In 2011, for example, the EU took advantage of Italy’s dire financial situation to effectively force then prime minister Silvio Berlusconi to resign. Brussels, with help from then Italian president Giorgio Napolitano, quickly made former EU commissioner Mario Monti an Italian senator for life, and then appointed him as prime minister. It is worth noting that the government Monti then formed did not include a single elected politician.
Since this Brussels-backed takeover, Italy has been governed by a succession of technocratic leaders, very much in the Monti mould. These out-of-touch managerialists have consistently failed to engage and inspire the public. But they have been sustained in power by the European Commission and foreign capital.
There have been challenges to this technocratic regime. At the 2018 General Election, Italians gave a huge majority to two populist and Eurosceptic parties, the Five Star Movement and the League. But this challenge soon petered out.
After the 2018 election, the leaders of both the Five Star Movement and the League could not decide who should become the prime minister. So they appointed Giuseppe Conte, an academic, jurist and technocrat, who lacked any prior political experience. Conte had never had to fight for his political ideals beyond the small elite antechamber in which he existed, nor had he directly faced the electorate. His appointment as PM amounted to a silent technocratic coup. A year-and-a-half later, the League left the coalition government. But instead of dissolving parliament and holding fresh elections, the Five Star Movement joined forces with the Democratic Party – a pro-EU, pro-establishment party – to stay in power and keep Conte as PM.
Then, in 2021, Conte’s government collapsed following a petty dispute over the allocation of EU-provided Covid-relief funds. He was unceremoniously deposed and replaced by Draghi, backed by the Five Star Movement and the League, whose pretensions to populism and democracy were exposed as a sham.
From the standpoint of the EU and its elite allies, Draghi was the perfect appointment. A former president of the European Central Bank, he was seen less as a politician than as a competent manager who would restore some order to Italian politics. When the Five Star Movement and the League suffered significant setbacks at the local elections in October 2021, the Western political establishment heaved a collective sigh of relief. As The Times declared at the time, the elections ‘appear to have brought down the curtain on an experiment in anti-establishment politics that inspired populist movements around the world’.
Today, this has been exposed as wishful thinking on the part of Western elites. Recent opinion polls show that a significant section (around 25 per cent) of the Italian electorate are now rallying behind the right-wing populist Brothers of Italy party, led by Giorgia Meloni.
September’s General Election comes at a crucial moment for Italy. It faces a major economic crisis, with poverty rife and youth unemployment at 24 per cent. Draghi wanted to introduce more ‘structural reforms’ that would have further eroded the living standards of working people.

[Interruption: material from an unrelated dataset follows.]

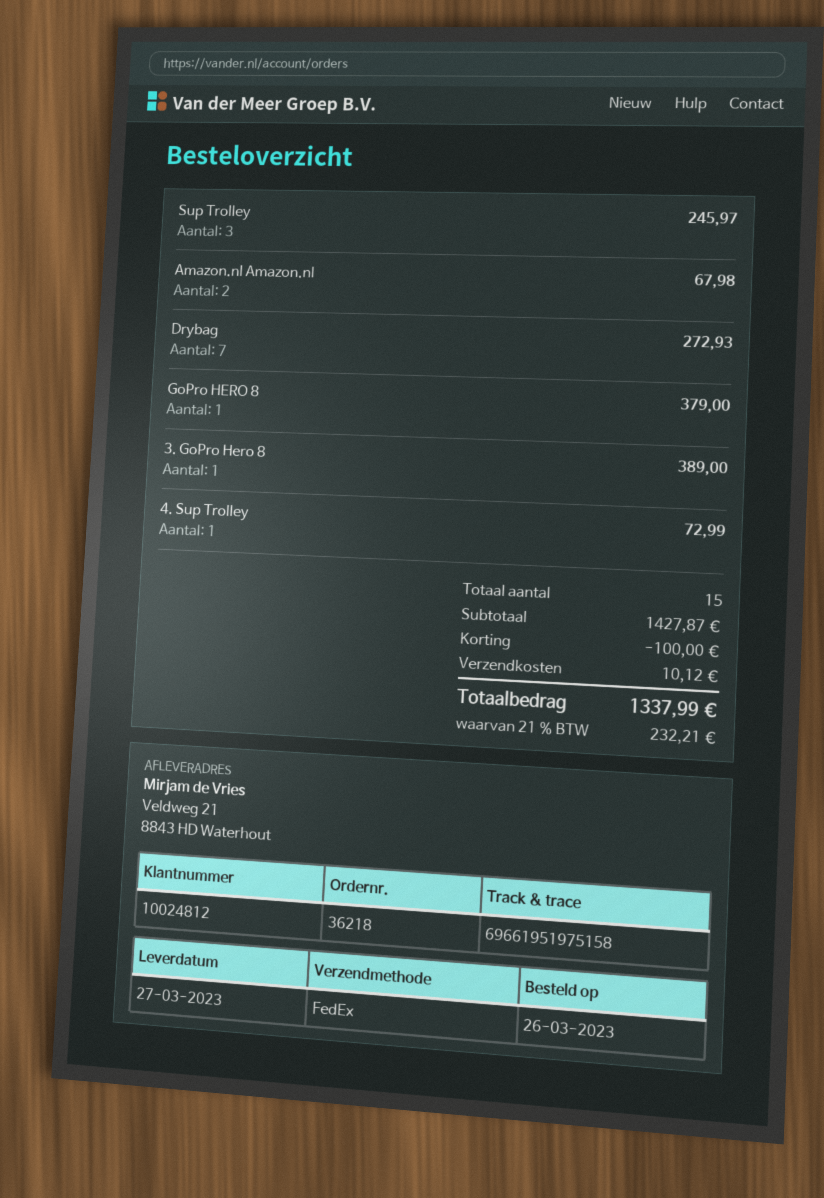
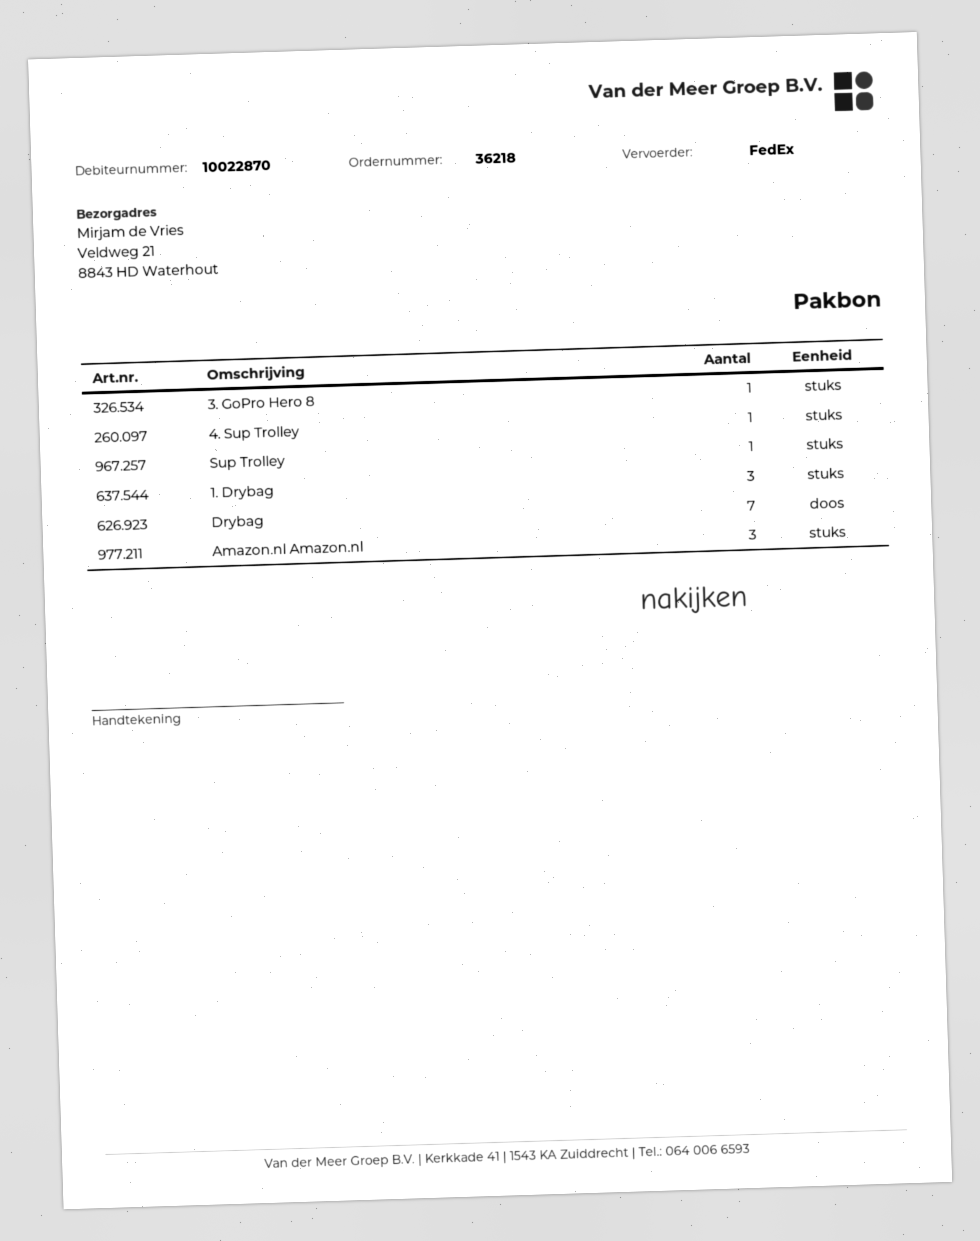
customer number: 10024812 -> 10022870
Sup Trolley: 3 -> 1
Amazon.nl Amazon.nl: 2 -> 3
GoPro HERO 8: 1 -> none
1. Drybag: none -> 3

Italians now have the opportunity to strike a blow for democracy and against the technocrats that have dominated Italian politics for too long. It won’t be easy. Italian elites, backed by Brussels and others, have so far managed to insulate the political system from democratic pressure, successfully neutralising supposedly populist parties, like the Five Star Movement. Whether they can continue to neutralise or buy off their political opponents remains to be seen.
Meloni’s Brothers of Italy party is certainly striking a pro-democracy pose at the moment. Criticising Draghi’s government, Meloni has said that ‘it is autocracies that claim to represent the people without the need for citizens to vote, not Western democracies’.
In response to this challenge, supporters of the technocratic status quo have been quick to describe the Brothers of Italy as fascist or crypto-fascist. This accusation rests on the Brothers of Italy’s history. It emerged in 2012 as the successor to the National Alliance, which itself emerged from the Italian Social Movement (1946-1995), formed by members of Benito Mussolini’s National Fascist Party. Meloni, for her part, has insisted that she ‘does not belong to the cult of fascism’.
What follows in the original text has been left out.